Start of Data excerpts

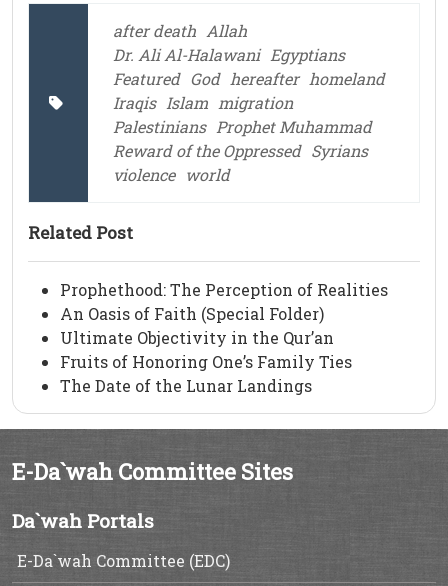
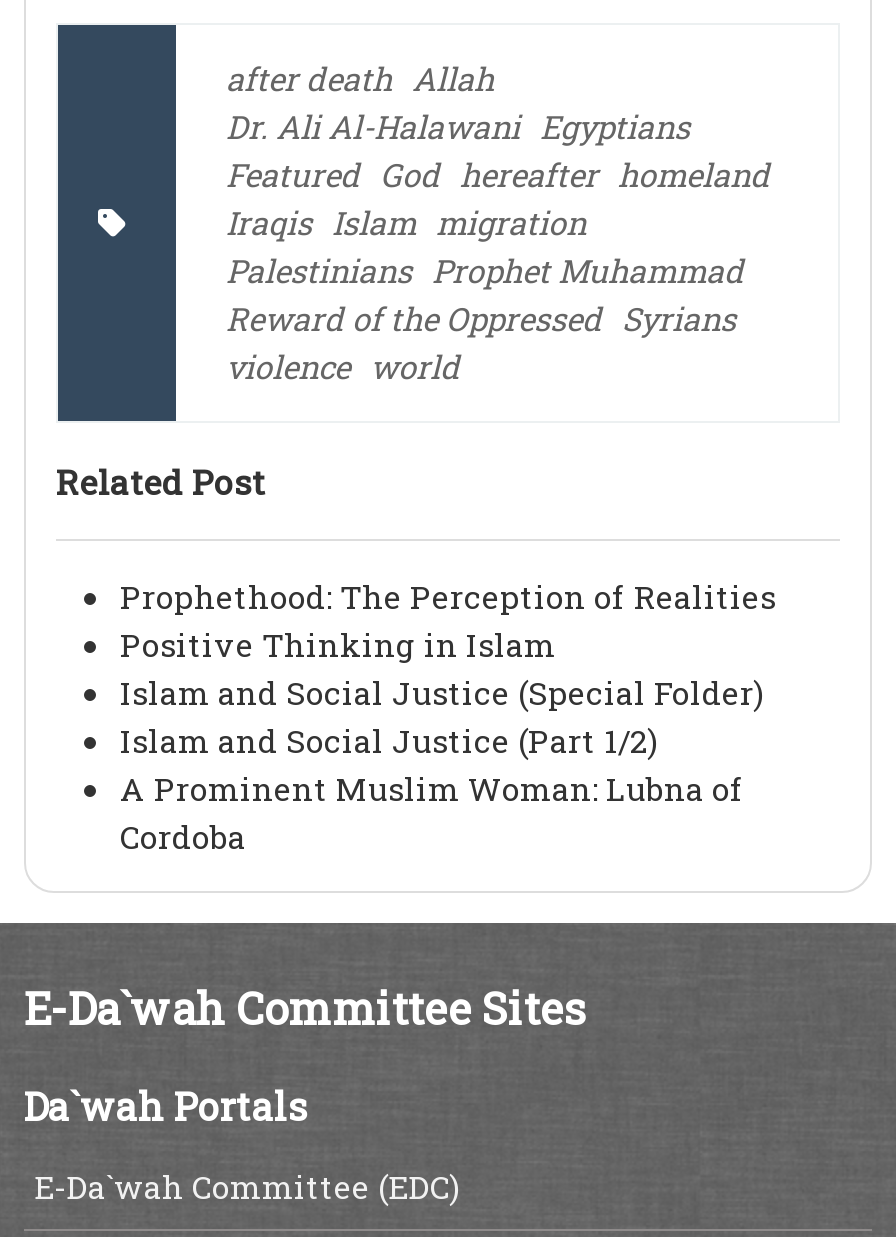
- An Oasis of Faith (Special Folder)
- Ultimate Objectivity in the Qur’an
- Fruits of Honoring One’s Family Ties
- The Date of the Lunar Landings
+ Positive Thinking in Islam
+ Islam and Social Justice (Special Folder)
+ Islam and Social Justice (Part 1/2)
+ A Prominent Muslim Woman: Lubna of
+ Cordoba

End of Data excerpts

Only the lines from the one holding "Justice (Special Folder)" to the end of the material are wanted, each transcribed exactly.

Task response →
+ Islam and Social Justice (Special Folder)
+ Islam and Social Justice (Part 1/2)
+ A Prominent Muslim Woman: Lubna of
+ Cordoba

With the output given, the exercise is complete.